Are mass protests worth the effort anymore? David Corn argues no. David Swanson argues yes.

Paving the way for cleansing

This essay by Mike Davis should be read with these remarks in mind.

(via Democratic Left Infoasis)

Unaccountable

In his Moscow Times column, Chris Floyd applauds Army Captain Ian Fishback for blowing the whistle on the continued use of torture by the US in Iraq and Afghanistan, as noted in a recent HRW report on the subject.

After getting nowhere by trying to address the issue through "proper channels," Fishback finally concluded that the military was more interested in covering up the abuse than rectifying or stopping it. He then took his concerns elsewhere.

"What will come of the good captain's moral courage?" Floyd asks.

Nothing much. A Pentagon investigation has been belatedly launched; no doubt a few more bad eggs will be fried, just as the hapless Lynndie England, poster girl for Abu Ghraib, was convicted this week for "aberrations" that, as Fishback confirms, were countenanced and encouraged throughout Iraq. Fishback himself will be certainly slimed in one of Karl Rove's patented smear campaigns. By next week, the upright, Bible-believing West Point grad -- a veteran of both the Afghan and Iraqi wars -- will be transformed by Fox News and the war-porn bloggers into a cowardly, anti-American terrorist sympathizer under the hypnotic control of Michael Moore.

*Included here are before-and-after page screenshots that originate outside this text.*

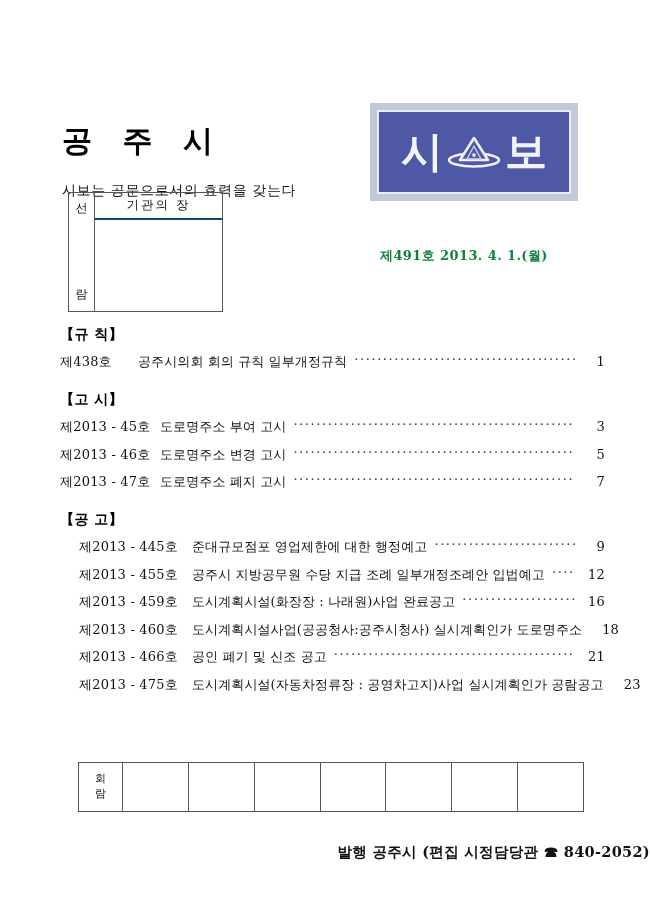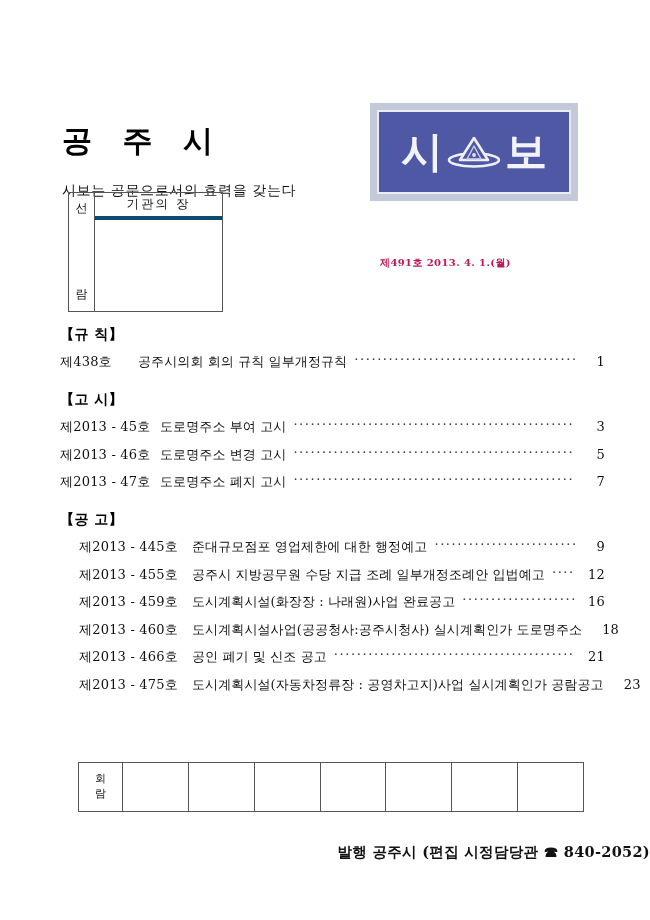--- a/index.html
+++ b/index.html
@@ -68,21 +68,21 @@
     color: #111111;
   }
   #seonram-right-col {
     flex: 1;
     display: flex;
     flex-direction: column;
     box-sizing: border-box;
   }
   #seonram-head {
     height: 27px;
-    border-bottom: 4px solid #0c4a6e;
+    border-bottom: 2px solid #0c4a6e;
     box-sizing: border-box;
     display: flex;
     align-items: center;
     justify-content: center;
     font-size: 12.5px;
     letter-spacing: 2px;
     color: #111111;
   }
   #seonram-body {
     flex: 1;
@@ -121,25 +121,25 @@
   #logo-emblem {
     width: 54px;
     height: 40px;
     flex: none;
   }
 
   
   #issue-line {
     position: absolute;
     left: 380px;
-    top: 256px;
-    font-size: 10px;
+    top: 247px;
+    font-size: 13px;
     font-weight: bold;
     letter-spacing: 0.4px;
-    color: #be185d;
+    color: #15803d;
     white-space: nowrap;
   }
 
   
   #toc {
     position: absolute;
     left: 60px;
     top: 326px;
     width: 545px;
   }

Meanwhile, one of the Republican senators Fishback approached, Senate Majority Leader Bill Frist, has already put the kibosh on legislation setting clear legal guidelines for prisoner treatment. Frist, a goonish errand boy now under investigation for insider trading, killed the bill after hearing Fishback's evidence. His White House masters don't want any legal clarity for their dark deeds; they can only thrive in the murk of moral chaos.

One thing is certain: The true architects of these atrocities will never face justice. They'll go on to peaceful, prosperous retirements, heedless of the broken bodies and broken nations -- including their own -- left behind in their foul wake.
Unfortunately, he's damn right. Despite the copious documentation of White House and Pentagon malfeasance (just read Mark Danner's three NYRB exposes), there seems to be no accountability for anyone at or near the top of the pyramid. War criminals run the show, and most everyone's too polite or cowardly to say so.